Friedman’s statement reveals a conviction among proponents of the Social Determinants of Health: health inequalities will persist among the rich and the poor, regardless of equal access to health care services, if the underlying causes of health issues remain untreated. A study conducted by Dr. Leonard Syme, Professor Emeritus of Epidemiology and Community Health at Berkeley’s School of Public Health, offers an example. Dr. Syme and researchers studied health problems among San Francisco, CA bus drivers over the age of 60. The researchers noted high rates of hypertension, back pain, alcoholism, and gastrointestinal and respiratory problems in the study population, problems that were eventually identified as a consequence of the job. 

“Computers devised a rigid bus schedule that allocated time depending on the number of buses available, but the computers were allocating time in a city with a bus shortage. Drivers had to get from Mission and Army Street to Mission and Geneva Street, for example, in 2 minutes. A fast ride in your Ferrari on Sunday morning would take longer. In addition, because drivers were penalized when they arrived late, they gave up rest stops and dashed into fast-food restaurants instead. And since the drivers were almost always late, the passengers were almost always angry. Drivers lacked control over a host of variables such as traffic and terrible shift arrangements, and drove during both morning and evening rush hours without enough time to go home in between shifts. At the end of a long day, many visited the local tavern. When they got home, they did not often socialize, but went to bed, only to get up at 4:00 a.m. to begin another grueling day.”

This study reveals that social class, as determined by a person’s profession, underprivileges those, who without an advanced degree, hold certain jobs. The intersecting and mutually reinforcing factors that comprise the Social Determinants of Health must, therefore, be met with complex and innovative solutions.

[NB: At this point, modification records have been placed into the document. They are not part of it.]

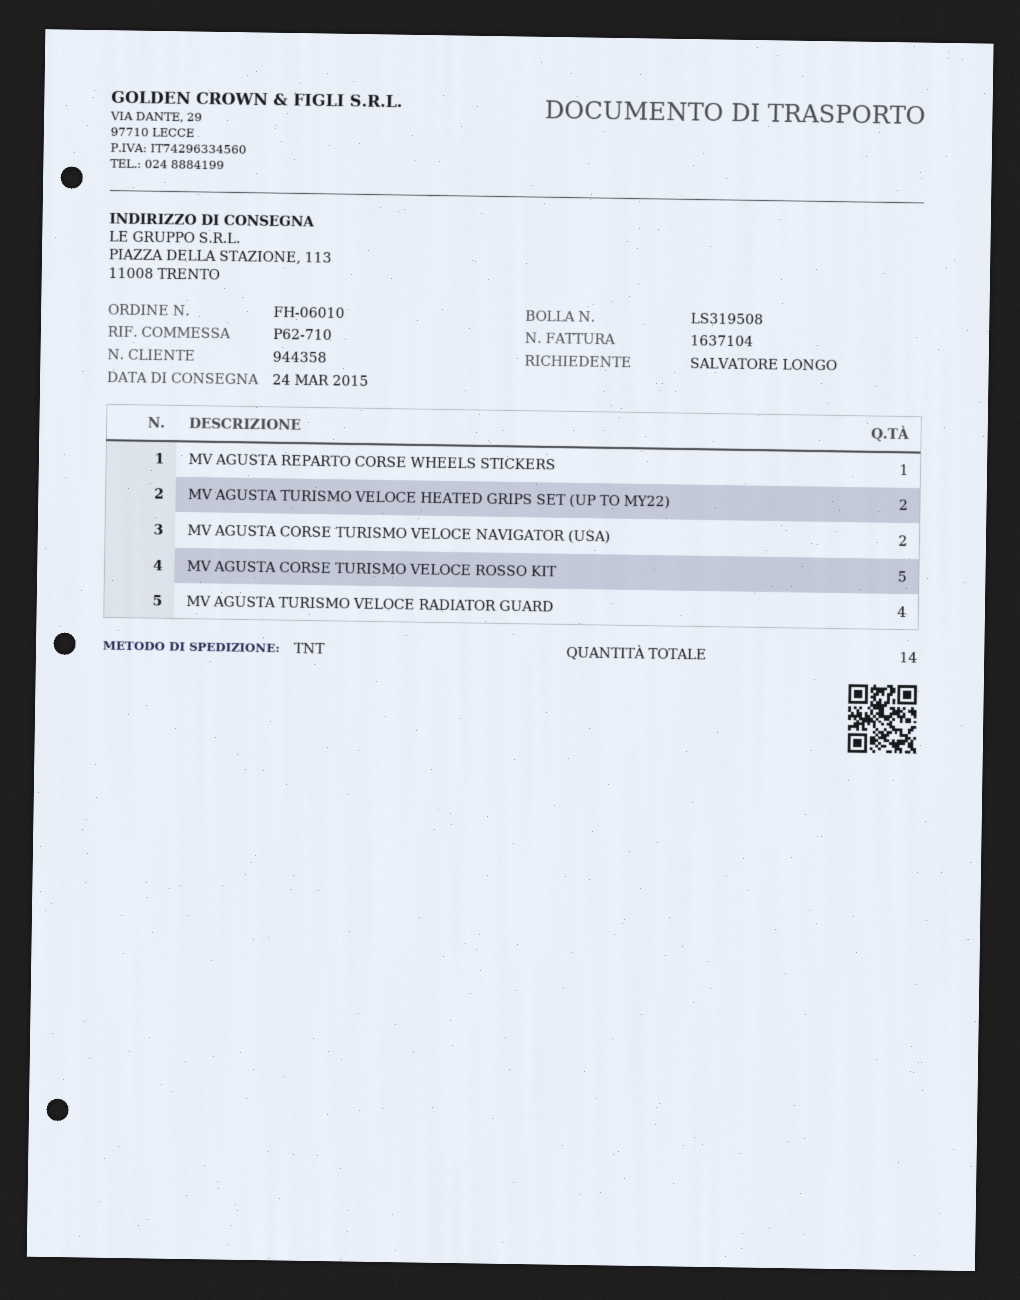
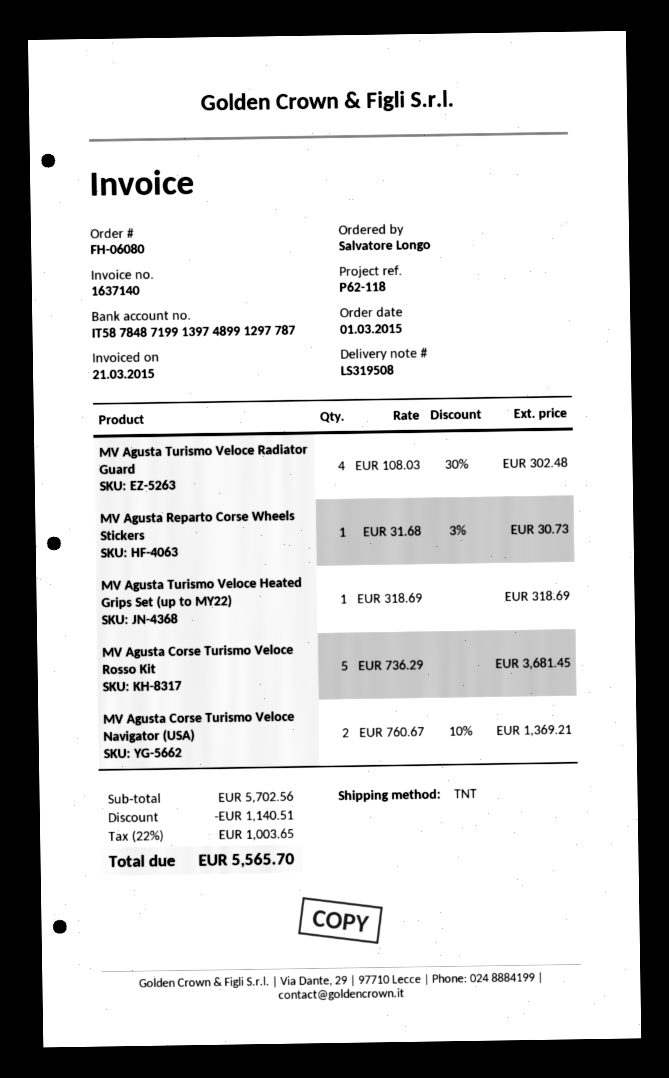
order number: FH-06010 -> FH-06080
invoice number: 1637104 -> 1637140
reference: P62-710 -> P62-118
MV AGUSTA TURISMO VELOCE HEATED GRIPS SET (UP TO MY22): 2 -> 1

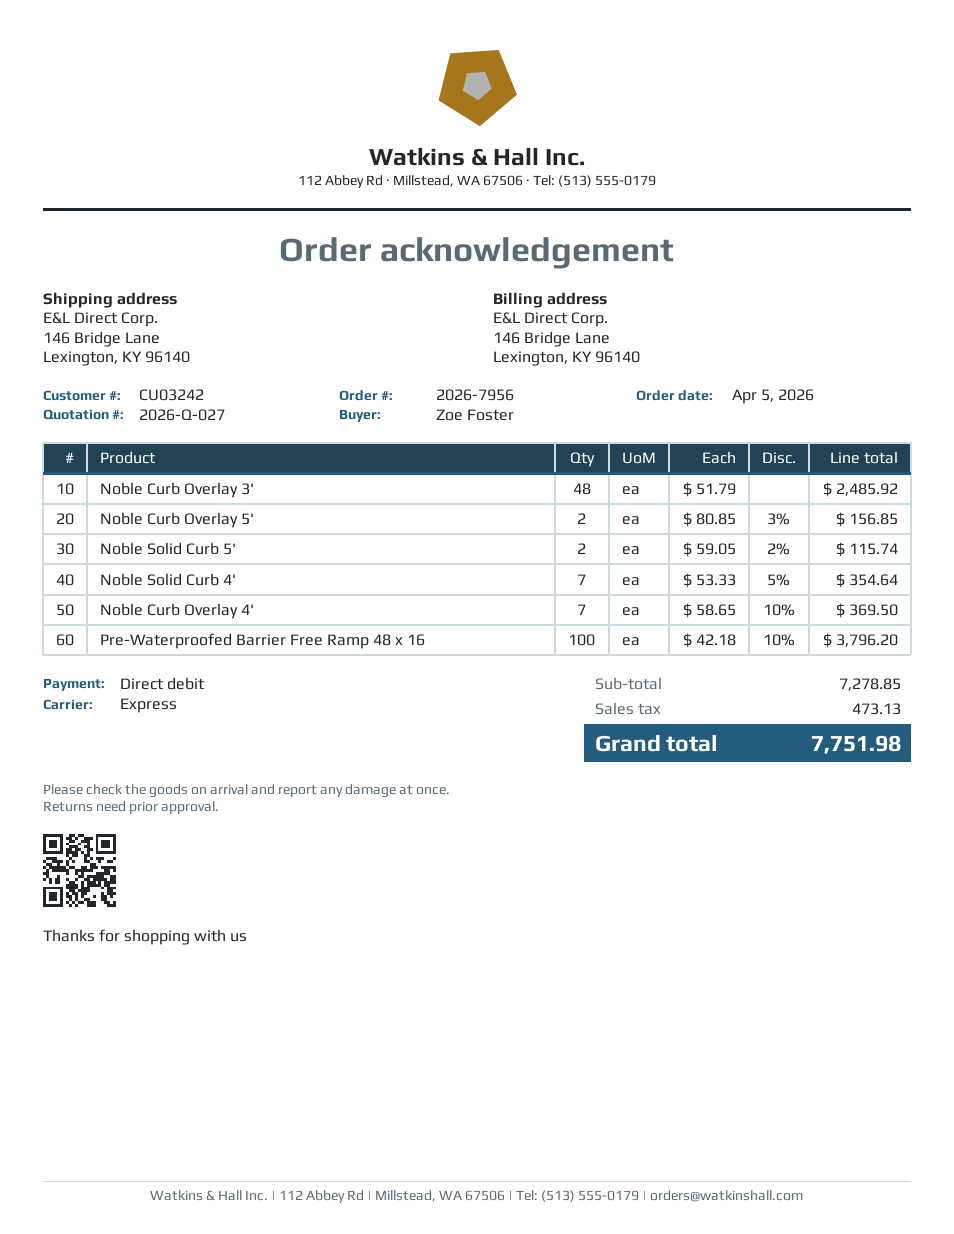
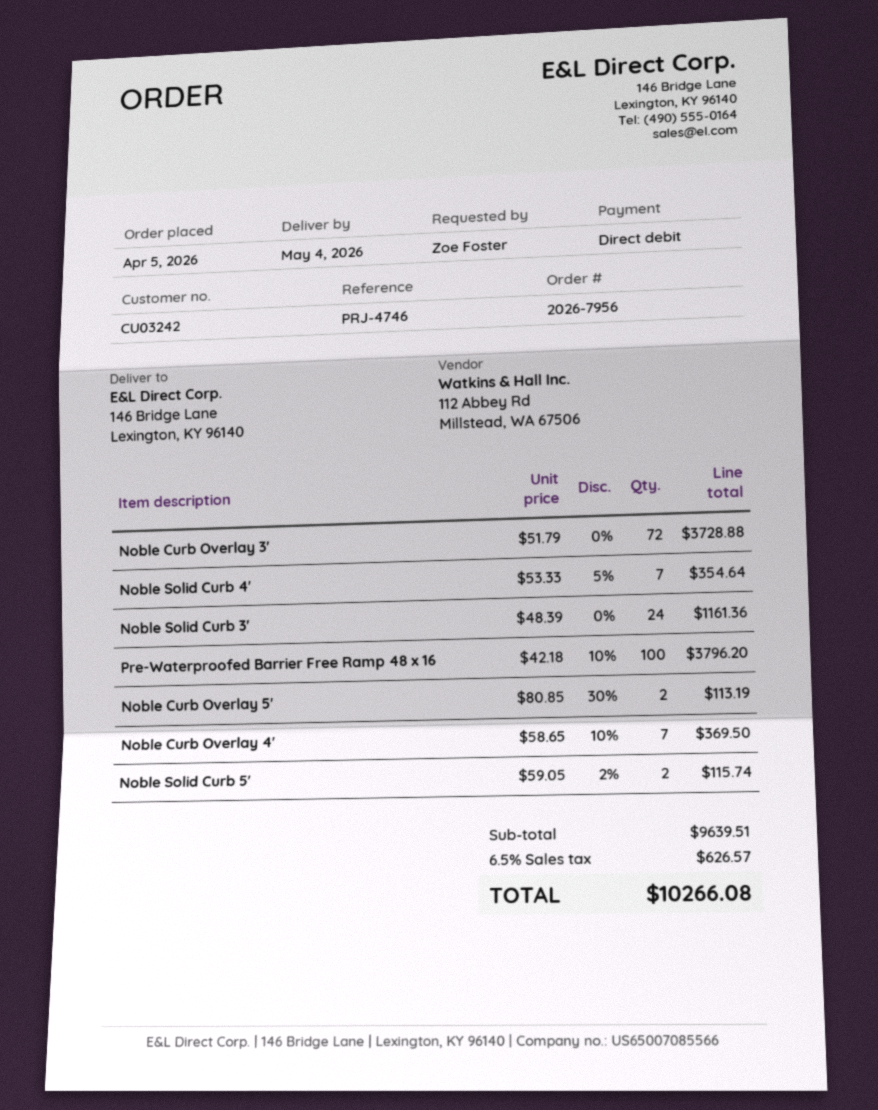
Noble Curb Overlay 3': 48 x 51.79 = 2485.92 -> 72 x 51.79 = 3728.88
Noble Curb Overlay 5': 2 x 80.85 - 3% = 156.85 -> 2 x 80.85 - 30% = 113.19
Noble Solid Curb 3': none -> 24 x 48.39 = 1161.36
subtotal: 7278.85 -> 9639.51
tax: 473.13 -> 626.57
total: 7751.98 -> 10266.08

Each year, the American Hospital Association (AHA) recognizes the engineers of these innovative “collective impact” strategies. The AHA Nova Awards are bestowed upon AHA member hospitals that engage local stakeholders to improve community health by addressing the economic and social barriers to care. 2017’s AHA Nova Award recipients have worked to tackle the opioid epidemic, fight childhood asthma, transition youth out of the foster care system, deploy mobile pediatric healthcare vans to public schools, and provide free dental care to the uninsured. They do so by identifying the root causes of health inequality in their communities and applying preventive care to mitigate further inequality down the road.

Prosperity Indiana and the Indiana Assets & Opportunity Network enthusiastically agree that a community’s social determinants ― a zip code that has quality public schools, clean air, parks and playgrounds, grocery stores and farmers markets, strong social connections, and affordable, safe, and secure housing ― enables or constrains its ability to prosper. Each determinant is a crucial ingredient to a healthy person and a healthy community. That’s why Prosperity Indiana has chosen to highlight the Social Determinants of Health at its Summit on January 24, 2018.

"A comprehensive approach to community development studies the impact that the health of communities has on economic opportunity," said Andy Fraizer, Executive Director of Prosperity Indiana. "Community health and community development are interrelated fields well-suited to collaborative work."